PROBLEM TO SOLVE – Of the lines below, write out exactly those from the line with "- Indiana and" through the line with "- Michigan requires", both included, and skip the rest.

Edit tracking data –
BEGIN

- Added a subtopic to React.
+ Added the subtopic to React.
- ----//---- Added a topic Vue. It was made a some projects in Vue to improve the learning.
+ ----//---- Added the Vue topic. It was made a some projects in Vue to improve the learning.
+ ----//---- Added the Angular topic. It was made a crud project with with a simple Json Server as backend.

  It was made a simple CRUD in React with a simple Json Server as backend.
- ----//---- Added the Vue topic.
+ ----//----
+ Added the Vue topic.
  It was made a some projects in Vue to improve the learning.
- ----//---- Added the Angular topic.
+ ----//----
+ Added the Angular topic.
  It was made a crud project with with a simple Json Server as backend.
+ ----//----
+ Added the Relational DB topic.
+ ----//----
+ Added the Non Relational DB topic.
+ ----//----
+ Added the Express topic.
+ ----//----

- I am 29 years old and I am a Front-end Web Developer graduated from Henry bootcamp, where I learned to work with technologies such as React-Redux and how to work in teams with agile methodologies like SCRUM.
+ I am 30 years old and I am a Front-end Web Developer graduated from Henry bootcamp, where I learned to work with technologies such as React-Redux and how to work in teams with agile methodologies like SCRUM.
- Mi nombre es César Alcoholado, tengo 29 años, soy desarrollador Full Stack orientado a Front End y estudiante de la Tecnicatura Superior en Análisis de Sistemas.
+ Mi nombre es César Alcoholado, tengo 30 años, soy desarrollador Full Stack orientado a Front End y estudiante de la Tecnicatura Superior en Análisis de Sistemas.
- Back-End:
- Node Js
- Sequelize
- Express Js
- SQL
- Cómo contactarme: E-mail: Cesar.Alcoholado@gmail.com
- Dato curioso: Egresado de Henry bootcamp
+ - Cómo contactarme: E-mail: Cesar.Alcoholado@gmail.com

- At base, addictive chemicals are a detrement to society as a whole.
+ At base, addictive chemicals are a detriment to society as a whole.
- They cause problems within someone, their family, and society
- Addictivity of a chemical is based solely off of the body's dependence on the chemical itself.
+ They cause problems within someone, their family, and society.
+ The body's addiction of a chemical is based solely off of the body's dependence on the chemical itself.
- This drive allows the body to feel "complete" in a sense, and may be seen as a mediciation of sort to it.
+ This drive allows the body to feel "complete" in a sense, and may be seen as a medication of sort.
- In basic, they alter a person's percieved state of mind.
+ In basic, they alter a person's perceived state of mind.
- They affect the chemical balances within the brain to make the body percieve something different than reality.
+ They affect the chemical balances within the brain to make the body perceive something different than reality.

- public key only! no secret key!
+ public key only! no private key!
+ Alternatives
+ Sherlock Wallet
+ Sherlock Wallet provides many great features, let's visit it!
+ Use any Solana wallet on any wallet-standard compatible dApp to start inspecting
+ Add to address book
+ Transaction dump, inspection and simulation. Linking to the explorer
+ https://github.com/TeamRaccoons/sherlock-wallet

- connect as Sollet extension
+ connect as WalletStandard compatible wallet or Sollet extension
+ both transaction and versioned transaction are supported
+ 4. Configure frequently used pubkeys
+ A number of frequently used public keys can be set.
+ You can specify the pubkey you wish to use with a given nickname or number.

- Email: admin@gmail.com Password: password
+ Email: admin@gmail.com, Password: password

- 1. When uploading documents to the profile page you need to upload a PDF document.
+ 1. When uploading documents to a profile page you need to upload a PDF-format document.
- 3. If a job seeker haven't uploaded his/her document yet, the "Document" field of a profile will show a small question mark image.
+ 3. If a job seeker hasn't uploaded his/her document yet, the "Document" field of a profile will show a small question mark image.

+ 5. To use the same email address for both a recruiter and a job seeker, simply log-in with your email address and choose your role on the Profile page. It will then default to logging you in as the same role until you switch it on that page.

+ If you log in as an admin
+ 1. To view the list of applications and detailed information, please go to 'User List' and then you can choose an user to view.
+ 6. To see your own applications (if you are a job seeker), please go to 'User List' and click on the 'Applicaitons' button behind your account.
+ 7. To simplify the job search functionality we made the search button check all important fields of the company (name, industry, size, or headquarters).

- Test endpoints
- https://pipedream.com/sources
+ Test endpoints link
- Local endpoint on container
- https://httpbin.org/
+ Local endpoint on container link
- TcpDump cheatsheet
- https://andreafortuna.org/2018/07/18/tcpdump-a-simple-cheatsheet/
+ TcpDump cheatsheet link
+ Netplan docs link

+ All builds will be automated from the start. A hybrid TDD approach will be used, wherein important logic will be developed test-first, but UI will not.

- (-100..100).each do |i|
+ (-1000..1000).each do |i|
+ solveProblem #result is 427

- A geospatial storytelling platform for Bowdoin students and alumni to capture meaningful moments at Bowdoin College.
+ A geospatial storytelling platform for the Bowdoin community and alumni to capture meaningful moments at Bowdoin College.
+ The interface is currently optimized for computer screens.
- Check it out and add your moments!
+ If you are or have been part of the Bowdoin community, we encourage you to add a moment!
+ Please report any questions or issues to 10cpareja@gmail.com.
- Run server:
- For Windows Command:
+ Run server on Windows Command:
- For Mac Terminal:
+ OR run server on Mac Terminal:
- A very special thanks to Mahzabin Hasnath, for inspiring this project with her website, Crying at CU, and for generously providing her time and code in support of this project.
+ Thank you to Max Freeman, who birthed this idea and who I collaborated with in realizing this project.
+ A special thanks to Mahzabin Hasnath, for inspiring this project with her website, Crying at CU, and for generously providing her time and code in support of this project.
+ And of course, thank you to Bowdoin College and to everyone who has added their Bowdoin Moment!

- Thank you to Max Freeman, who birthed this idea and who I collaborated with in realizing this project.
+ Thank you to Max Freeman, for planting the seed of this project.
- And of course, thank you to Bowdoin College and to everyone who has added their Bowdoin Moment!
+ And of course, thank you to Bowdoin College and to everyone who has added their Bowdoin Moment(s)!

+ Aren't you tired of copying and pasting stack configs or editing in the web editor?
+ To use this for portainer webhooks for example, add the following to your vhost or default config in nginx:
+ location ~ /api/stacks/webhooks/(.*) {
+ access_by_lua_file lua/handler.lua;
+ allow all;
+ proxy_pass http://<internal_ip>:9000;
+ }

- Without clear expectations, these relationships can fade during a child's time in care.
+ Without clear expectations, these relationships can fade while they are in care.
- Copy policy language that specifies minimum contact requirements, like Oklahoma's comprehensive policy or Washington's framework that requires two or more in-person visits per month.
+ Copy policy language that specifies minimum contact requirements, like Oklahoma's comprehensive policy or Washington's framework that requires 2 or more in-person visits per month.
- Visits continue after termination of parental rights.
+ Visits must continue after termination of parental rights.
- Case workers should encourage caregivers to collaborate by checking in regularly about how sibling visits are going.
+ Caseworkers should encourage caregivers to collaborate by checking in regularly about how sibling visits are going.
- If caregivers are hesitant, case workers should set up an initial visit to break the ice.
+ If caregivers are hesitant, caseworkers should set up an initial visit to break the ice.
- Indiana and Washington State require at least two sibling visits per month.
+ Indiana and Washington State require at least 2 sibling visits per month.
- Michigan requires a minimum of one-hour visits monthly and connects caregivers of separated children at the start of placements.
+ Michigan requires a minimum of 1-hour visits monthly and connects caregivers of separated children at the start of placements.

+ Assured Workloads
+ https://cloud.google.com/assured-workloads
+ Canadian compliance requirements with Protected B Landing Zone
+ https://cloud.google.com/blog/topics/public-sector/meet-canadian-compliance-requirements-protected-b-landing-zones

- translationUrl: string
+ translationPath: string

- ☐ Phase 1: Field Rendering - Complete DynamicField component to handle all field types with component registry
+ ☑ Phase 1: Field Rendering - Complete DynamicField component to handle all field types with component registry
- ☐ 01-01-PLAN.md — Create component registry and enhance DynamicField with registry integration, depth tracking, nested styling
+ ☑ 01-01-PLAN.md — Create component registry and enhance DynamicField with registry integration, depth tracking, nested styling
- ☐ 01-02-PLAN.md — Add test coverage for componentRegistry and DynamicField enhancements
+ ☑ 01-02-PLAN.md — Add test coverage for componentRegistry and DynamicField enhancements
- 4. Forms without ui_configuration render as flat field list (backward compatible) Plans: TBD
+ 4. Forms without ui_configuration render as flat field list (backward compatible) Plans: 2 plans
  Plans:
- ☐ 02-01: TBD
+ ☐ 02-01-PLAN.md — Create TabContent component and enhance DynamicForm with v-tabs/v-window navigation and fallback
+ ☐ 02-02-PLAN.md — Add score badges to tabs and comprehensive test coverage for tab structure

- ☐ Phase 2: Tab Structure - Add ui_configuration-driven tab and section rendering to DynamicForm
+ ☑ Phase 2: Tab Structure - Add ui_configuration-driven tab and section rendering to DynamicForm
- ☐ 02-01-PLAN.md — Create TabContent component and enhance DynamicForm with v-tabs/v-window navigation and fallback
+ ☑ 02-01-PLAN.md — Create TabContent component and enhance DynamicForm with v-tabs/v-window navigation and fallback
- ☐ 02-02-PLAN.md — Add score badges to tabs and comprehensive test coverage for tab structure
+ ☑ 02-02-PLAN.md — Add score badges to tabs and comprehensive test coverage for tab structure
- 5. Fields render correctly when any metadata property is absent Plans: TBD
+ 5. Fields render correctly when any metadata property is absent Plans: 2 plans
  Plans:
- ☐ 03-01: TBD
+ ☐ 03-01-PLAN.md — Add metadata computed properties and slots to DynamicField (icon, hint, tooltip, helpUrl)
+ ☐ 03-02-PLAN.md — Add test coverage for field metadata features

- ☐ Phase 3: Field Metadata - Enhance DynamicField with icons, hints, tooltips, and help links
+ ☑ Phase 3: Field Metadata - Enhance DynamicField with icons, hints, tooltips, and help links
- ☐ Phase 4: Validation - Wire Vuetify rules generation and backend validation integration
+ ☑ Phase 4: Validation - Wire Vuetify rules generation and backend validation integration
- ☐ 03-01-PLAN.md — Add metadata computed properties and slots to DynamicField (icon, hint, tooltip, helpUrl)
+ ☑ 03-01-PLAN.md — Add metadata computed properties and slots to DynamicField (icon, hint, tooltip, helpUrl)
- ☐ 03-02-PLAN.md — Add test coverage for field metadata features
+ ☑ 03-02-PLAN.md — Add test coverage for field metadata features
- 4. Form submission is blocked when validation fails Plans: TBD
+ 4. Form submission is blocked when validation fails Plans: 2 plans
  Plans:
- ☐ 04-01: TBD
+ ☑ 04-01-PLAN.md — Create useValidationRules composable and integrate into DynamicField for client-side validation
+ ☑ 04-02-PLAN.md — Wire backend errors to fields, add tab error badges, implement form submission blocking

END

EXERCISE OUTPUT –
- Indiana and Washington State require at least two sibling visits per month.
+ Indiana and Washington State require at least 2 sibling visits per month.
- Michigan requires a minimum of one-hour visits monthly and connects caregivers of separated children at the start of placements.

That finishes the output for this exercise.